**Assignment:**
Every line below that has "Cross" in it should be copied.
==== Provided data ====
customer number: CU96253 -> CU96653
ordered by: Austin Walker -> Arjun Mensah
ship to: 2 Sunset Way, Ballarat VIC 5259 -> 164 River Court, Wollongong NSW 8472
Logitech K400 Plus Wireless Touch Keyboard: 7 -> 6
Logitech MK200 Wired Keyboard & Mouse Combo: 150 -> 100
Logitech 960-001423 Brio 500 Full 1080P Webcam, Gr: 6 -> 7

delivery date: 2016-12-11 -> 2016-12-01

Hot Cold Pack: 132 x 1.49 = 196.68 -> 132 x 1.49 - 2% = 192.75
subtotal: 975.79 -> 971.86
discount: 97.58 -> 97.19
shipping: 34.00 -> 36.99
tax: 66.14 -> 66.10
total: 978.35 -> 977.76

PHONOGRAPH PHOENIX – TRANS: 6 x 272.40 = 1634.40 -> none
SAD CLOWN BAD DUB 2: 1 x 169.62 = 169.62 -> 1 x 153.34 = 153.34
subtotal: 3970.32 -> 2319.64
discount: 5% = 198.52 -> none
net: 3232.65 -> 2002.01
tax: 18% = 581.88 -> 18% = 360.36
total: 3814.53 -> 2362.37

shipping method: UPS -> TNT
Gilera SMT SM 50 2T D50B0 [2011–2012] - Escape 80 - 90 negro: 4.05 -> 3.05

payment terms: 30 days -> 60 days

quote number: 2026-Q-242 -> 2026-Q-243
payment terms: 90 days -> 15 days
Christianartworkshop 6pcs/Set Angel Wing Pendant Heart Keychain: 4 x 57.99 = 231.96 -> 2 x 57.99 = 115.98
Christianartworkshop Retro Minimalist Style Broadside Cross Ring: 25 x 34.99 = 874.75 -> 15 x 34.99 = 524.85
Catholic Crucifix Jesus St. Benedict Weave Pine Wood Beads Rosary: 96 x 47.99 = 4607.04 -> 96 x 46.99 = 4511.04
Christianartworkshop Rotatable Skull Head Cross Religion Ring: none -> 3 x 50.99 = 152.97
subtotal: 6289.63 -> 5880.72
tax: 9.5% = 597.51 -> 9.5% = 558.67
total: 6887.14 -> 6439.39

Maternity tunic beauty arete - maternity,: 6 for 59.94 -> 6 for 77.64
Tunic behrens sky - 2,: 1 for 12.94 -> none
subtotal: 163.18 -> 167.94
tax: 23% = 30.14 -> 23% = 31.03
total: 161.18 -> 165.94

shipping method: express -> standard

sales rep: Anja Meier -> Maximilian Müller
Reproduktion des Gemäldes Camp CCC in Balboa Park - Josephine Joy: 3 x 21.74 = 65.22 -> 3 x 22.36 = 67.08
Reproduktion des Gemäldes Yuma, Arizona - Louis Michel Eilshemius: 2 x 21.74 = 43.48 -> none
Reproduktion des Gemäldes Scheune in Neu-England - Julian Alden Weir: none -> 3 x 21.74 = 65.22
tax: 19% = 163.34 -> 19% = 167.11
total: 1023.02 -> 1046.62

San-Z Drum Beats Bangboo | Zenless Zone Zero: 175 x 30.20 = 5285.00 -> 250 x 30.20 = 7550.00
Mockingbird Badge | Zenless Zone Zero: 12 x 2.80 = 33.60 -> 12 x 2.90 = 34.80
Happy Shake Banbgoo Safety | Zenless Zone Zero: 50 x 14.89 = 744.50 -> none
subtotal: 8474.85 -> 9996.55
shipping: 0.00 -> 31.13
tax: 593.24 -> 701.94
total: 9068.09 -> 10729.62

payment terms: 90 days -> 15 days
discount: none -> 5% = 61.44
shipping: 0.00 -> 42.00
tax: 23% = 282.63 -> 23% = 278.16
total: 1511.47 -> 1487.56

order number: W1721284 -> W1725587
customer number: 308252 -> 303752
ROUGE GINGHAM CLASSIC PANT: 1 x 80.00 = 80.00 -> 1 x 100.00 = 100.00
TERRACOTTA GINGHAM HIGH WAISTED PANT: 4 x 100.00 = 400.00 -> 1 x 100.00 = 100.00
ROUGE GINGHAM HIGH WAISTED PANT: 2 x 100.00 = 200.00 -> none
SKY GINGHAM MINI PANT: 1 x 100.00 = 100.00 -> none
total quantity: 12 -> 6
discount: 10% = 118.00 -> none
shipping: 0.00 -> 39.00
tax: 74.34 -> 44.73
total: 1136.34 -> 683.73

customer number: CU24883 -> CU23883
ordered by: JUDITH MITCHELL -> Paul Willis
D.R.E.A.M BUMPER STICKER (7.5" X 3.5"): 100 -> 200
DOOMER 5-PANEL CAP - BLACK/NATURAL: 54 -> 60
====
**Written reply:**
Christianartworkshop Retro Minimalist Style Broadside Cross Ring: 25 x 34.99 = 874.75 -> 15 x 34.99 = 524.85
Christianartworkshop Rotatable Skull Head Cross Religion Ring: none -> 3 x 50.99 = 152.97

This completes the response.